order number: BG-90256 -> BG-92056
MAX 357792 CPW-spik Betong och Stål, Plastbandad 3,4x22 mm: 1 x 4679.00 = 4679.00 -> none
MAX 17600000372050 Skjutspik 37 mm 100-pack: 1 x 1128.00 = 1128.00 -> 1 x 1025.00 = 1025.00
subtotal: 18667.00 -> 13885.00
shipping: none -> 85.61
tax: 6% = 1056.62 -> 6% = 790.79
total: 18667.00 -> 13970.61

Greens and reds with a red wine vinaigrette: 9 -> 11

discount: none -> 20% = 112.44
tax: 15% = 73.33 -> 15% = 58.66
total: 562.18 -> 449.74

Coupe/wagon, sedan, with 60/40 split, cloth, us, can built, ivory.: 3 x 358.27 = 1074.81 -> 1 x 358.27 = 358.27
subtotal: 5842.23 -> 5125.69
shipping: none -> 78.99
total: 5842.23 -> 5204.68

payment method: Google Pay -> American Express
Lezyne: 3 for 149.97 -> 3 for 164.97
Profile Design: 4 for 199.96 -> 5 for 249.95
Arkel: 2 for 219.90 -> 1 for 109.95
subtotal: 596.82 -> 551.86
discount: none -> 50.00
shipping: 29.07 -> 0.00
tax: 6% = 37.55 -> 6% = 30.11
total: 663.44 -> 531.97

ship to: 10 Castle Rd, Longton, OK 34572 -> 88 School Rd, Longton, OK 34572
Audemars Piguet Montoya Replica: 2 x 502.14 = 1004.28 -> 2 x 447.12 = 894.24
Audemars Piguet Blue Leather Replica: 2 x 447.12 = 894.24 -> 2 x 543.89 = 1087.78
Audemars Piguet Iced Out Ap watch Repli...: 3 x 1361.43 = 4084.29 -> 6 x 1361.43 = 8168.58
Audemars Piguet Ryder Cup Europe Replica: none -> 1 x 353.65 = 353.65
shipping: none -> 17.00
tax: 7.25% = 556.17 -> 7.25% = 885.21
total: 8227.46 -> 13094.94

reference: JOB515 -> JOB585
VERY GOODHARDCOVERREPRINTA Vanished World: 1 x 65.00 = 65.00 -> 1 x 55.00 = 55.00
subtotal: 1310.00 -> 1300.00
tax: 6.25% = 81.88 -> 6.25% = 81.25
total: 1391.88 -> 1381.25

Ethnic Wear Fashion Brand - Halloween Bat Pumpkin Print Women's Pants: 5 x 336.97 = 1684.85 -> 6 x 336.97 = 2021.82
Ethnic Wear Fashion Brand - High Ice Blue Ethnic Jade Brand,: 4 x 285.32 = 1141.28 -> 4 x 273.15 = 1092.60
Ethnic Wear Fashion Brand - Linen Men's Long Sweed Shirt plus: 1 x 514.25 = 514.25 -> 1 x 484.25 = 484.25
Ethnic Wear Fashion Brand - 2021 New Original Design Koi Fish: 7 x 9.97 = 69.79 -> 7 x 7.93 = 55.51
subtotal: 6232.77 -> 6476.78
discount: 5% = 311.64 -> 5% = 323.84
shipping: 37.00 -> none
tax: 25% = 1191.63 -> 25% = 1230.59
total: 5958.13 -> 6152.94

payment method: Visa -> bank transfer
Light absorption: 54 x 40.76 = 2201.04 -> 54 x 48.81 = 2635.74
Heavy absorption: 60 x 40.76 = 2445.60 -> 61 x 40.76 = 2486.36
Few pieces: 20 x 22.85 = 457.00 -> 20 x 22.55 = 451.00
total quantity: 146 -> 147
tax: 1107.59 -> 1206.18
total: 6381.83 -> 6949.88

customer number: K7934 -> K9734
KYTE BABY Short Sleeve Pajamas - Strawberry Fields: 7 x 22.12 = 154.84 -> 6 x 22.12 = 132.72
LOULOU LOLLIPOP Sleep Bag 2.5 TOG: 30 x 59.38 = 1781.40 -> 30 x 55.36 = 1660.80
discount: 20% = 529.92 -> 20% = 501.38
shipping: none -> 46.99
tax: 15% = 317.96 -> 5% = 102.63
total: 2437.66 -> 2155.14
━━━━━━
Please output only the lines from the first line of the entries through the line with "Arkel: 2 for 219.90 -> 1 for 109.95", both included, exactly as written.

[Response for this exercise]
order number: BG-90256 -> BG-92056
MAX 357792 CPW-spik Betong och Stål, Plastbandad 3,4x22 mm: 1 x 4679.00 = 4679.00 -> none
MAX 17600000372050 Skjutspik 37 mm 100-pack: 1 x 1128.00 = 1128.00 -> 1 x 1025.00 = 1025.00
subtotal: 18667.00 -> 13885.00
shipping: none -> 85.61
tax: 6% = 1056.62 -> 6% = 790.79
total: 18667.00 -> 13970.61

Greens and reds with a red wine vinaigrette: 9 -> 11

discount: none -> 20% = 112.44
tax: 15% = 73.33 -> 15% = 58.66
total: 562.18 -> 449.74

Coupe/wagon, sedan, with 60/40 split, cloth, us, can built, ivory.: 3 x 358.27 = 1074.81 -> 1 x 358.27 = 358.27
subtotal: 5842.23 -> 5125.69
shipping: none -> 78.99
total: 5842.23 -> 5204.68

payment method: Google Pay -> American Express
Lezyne: 3 for 149.97 -> 3 for 164.97
Profile Design: 4 for 199.96 -> 5 for 249.95
Arkel: 2 for 219.90 -> 1 for 109.95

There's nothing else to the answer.